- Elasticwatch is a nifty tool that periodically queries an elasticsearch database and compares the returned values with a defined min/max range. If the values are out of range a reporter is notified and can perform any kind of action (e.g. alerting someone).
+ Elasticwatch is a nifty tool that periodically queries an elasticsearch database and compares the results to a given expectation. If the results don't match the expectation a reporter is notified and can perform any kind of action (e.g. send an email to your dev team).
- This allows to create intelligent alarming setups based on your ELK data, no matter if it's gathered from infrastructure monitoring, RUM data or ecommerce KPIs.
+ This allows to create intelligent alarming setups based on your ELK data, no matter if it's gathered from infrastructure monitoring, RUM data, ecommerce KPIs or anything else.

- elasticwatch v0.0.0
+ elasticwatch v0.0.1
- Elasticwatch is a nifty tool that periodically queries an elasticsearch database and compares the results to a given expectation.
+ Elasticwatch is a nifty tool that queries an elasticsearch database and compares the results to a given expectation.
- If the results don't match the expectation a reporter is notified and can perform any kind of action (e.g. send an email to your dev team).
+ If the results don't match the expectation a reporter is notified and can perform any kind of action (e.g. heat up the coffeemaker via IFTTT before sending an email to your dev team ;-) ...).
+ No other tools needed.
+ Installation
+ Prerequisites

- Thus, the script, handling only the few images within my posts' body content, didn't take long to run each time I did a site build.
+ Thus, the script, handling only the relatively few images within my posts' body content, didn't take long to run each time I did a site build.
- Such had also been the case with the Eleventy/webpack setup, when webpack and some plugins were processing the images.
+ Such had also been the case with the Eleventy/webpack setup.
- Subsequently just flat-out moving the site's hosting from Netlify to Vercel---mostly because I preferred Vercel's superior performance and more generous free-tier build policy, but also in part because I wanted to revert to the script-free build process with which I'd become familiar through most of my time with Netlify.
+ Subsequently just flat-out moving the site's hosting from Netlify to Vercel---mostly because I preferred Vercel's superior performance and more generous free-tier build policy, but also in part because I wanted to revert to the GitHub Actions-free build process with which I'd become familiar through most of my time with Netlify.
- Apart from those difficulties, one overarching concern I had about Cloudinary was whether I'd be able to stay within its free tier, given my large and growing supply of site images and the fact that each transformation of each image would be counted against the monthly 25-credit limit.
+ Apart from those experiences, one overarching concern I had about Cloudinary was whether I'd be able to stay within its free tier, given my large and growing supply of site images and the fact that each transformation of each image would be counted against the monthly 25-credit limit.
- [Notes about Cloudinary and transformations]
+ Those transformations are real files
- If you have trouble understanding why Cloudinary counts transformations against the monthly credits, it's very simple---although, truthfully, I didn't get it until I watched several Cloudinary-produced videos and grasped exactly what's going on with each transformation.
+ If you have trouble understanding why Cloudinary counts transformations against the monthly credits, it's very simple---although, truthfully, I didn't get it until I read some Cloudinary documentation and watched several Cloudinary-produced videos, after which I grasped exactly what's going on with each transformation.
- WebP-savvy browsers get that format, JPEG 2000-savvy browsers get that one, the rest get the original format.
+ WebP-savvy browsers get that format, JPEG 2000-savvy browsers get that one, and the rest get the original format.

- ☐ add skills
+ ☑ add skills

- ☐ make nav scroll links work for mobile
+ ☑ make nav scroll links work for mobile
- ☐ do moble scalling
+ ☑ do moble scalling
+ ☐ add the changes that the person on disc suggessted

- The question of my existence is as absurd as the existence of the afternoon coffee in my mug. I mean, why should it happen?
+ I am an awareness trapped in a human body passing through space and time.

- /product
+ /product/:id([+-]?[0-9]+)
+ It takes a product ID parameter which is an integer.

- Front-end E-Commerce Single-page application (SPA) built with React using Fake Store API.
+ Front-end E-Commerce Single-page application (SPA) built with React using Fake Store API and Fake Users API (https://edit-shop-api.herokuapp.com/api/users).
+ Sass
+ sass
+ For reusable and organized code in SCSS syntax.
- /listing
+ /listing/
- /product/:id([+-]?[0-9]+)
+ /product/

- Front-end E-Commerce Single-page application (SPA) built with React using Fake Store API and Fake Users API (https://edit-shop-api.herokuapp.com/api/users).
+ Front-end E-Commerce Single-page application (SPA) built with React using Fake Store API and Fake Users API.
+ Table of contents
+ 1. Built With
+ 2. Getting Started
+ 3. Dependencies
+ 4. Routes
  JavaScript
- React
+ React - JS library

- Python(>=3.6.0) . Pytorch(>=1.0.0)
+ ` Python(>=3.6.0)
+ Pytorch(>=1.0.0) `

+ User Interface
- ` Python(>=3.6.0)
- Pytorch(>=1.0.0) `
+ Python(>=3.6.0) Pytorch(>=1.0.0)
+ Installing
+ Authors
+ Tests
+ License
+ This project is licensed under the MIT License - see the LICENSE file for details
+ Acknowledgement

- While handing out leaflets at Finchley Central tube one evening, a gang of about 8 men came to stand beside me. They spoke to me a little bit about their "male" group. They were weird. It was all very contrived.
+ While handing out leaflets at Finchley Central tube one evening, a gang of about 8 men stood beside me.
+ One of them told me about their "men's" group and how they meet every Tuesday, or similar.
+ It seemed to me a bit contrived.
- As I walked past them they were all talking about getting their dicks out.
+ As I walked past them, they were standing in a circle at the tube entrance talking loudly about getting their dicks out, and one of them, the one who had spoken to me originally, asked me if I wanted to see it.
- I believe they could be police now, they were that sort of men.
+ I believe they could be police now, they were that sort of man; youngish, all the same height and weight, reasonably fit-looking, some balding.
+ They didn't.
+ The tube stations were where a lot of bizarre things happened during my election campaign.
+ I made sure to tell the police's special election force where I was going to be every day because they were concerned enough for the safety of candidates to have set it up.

=-=-=-=-=

#### Task description:
What you need to do is retype all the entries exactly as written.

#### Task solution:
- Elasticwatch is a nifty tool that periodically queries an elasticsearch database and compares the returned values with a defined min/max range. If the values are out of range a reporter is notified and can perform any kind of action (e.g. alerting someone).
+ Elasticwatch is a nifty tool that periodically queries an elasticsearch database and compares the results to a given expectation. If the results don't match the expectation a reporter is notified and can perform any kind of action (e.g. send an email to your dev team).
- This allows to create intelligent alarming setups based on your ELK data, no matter if it's gathered from infrastructure monitoring, RUM data or ecommerce KPIs.
+ This allows to create intelligent alarming setups based on your ELK data, no matter if it's gathered from infrastructure monitoring, RUM data, ecommerce KPIs or anything else.

- elasticwatch v0.0.0
+ elasticwatch v0.0.1
- Elasticwatch is a nifty tool that periodically queries an elasticsearch database and compares the results to a given expectation.
+ Elasticwatch is a nifty tool that queries an elasticsearch database and compares the results to a given expectation.
- If the results don't match the expectation a reporter is notified and can perform any kind of action (e.g. send an email to your dev team).
+ If the results don't match the expectation a reporter is notified and can perform any kind of action (e.g. heat up the coffeemaker via IFTTT before sending an email to your dev team ;-) ...).
+ No other tools needed.
+ Installation
+ Prerequisites

- Thus, the script, handling only the few images within my posts' body content, didn't take long to run each time I did a site build.
+ Thus, the script, handling only the relatively few images within my posts' body content, didn't take long to run each time I did a site build.
- Such had also been the case with the Eleventy/webpack setup, when webpack and some plugins were processing the images.
+ Such had also been the case with the Eleventy/webpack setup.
- Subsequently just flat-out moving the site's hosting from Netlify to Vercel---mostly because I preferred Vercel's superior performance and more generous free-tier build policy, but also in part because I wanted to revert to the script-free build process with which I'd become familiar through most of my time with Netlify.
+ Subsequently just flat-out moving the site's hosting from Netlify to Vercel---mostly because I preferred Vercel's superior performance and more generous free-tier build policy, but also in part because I wanted to revert to the GitHub Actions-free build process with which I'd become familiar through most of my time with Netlify.
- Apart from those difficulties, one overarching concern I had about Cloudinary was whether I'd be able to stay within its free tier, given my large and growing supply of site images and the fact that each transformation of each image would be counted against the monthly 25-credit limit.
+ Apart from those experiences, one overarching concern I had about Cloudinary was whether I'd be able to stay within its free tier, given my large and growing supply of site images and the fact that each transformation of each image would be counted against the monthly 25-credit limit.
- [Notes about Cloudinary and transformations]
+ Those transformations are real files
- If you have trouble understanding why Cloudinary counts transformations against the monthly credits, it's very simple---although, truthfully, I didn't get it until I watched several Cloudinary-produced videos and grasped exactly what's going on with each transformation.
+ If you have trouble understanding why Cloudinary counts transformations against the monthly credits, it's very simple---although, truthfully, I didn't get it until I read some Cloudinary documentation and watched several Cloudinary-produced videos, after which I grasped exactly what's going on with each transformation.
- WebP-savvy browsers get that format, JPEG 2000-savvy browsers get that one, the rest get the original format.
+ WebP-savvy browsers get that format, JPEG 2000-savvy browsers get that one, and the rest get the original format.

- ☐ add skills
+ ☑ add skills

- ☐ make nav scroll links work for mobile
+ ☑ make nav scroll links work for mobile
- ☐ do moble scalling
+ ☑ do moble scalling
+ ☐ add the changes that the person on disc suggessted

- The question of my existence is as absurd as the existence of the afternoon coffee in my mug. I mean, why should it happen?
+ I am an awareness trapped in a human body passing through space and time.

- /product
+ /product/:id([+-]?[0-9]+)
+ It takes a product ID parameter which is an integer.

- Front-end E-Commerce Single-page application (SPA) built with React using Fake Store API.
+ Front-end E-Commerce Single-page application (SPA) built with React using Fake Store API and Fake Users API (https://edit-shop-api.herokuapp.com/api/users).
+ Sass
+ sass
+ For reusable and organized code in SCSS syntax.
- /listing
+ /listing/
- /product/:id([+-]?[0-9]+)
+ /product/

- Front-end E-Commerce Single-page application (SPA) built with React using Fake Store API and Fake Users API (https://edit-shop-api.herokuapp.com/api/users).
+ Front-end E-Commerce Single-page application (SPA) built with React using Fake Store API and Fake Users API.
+ Table of contents
+ 1. Built With
+ 2. Getting Started
+ 3. Dependencies
+ 4. Routes
  JavaScript
- React
+ React - JS library

- Python(>=3.6.0) . Pytorch(>=1.0.0)
+ ` Python(>=3.6.0)
+ Pytorch(>=1.0.0) `

+ User Interface
- ` Python(>=3.6.0)
- Pytorch(>=1.0.0) `
+ Python(>=3.6.0) Pytorch(>=1.0.0)
+ Installing
+ Authors
+ Tests
+ License
+ This project is licensed under the MIT License - see the LICENSE file for details
+ Acknowledgement

- While handing out leaflets at Finchley Central tube one evening, a gang of about 8 men came to stand beside me. They spoke to me a little bit about their "male" group. They were weird. It was all very contrived.
+ While handing out leaflets at Finchley Central tube one evening, a gang of about 8 men stood beside me.
+ One of them told me about their "men's" group and how they meet every Tuesday, or similar.
+ It seemed to me a bit contrived.
- As I walked past them they were all talking about getting their dicks out.
+ As I walked past them, they were standing in a circle at the tube entrance talking loudly about getting their dicks out, and one of them, the one who had spoken to me originally, asked me if I wanted to see it.
- I believe they could be police now, they were that sort of men.
+ I believe they could be police now, they were that sort of man; youngish, all the same height and weight, reasonably fit-looking, some balding.
+ They didn't.
+ The tube stations were where a lot of bizarre things happened during my election campaign.
+ I made sure to tell the police's special election force where I was going to be every day because they were concerned enough for the safety of candidates to have set it up.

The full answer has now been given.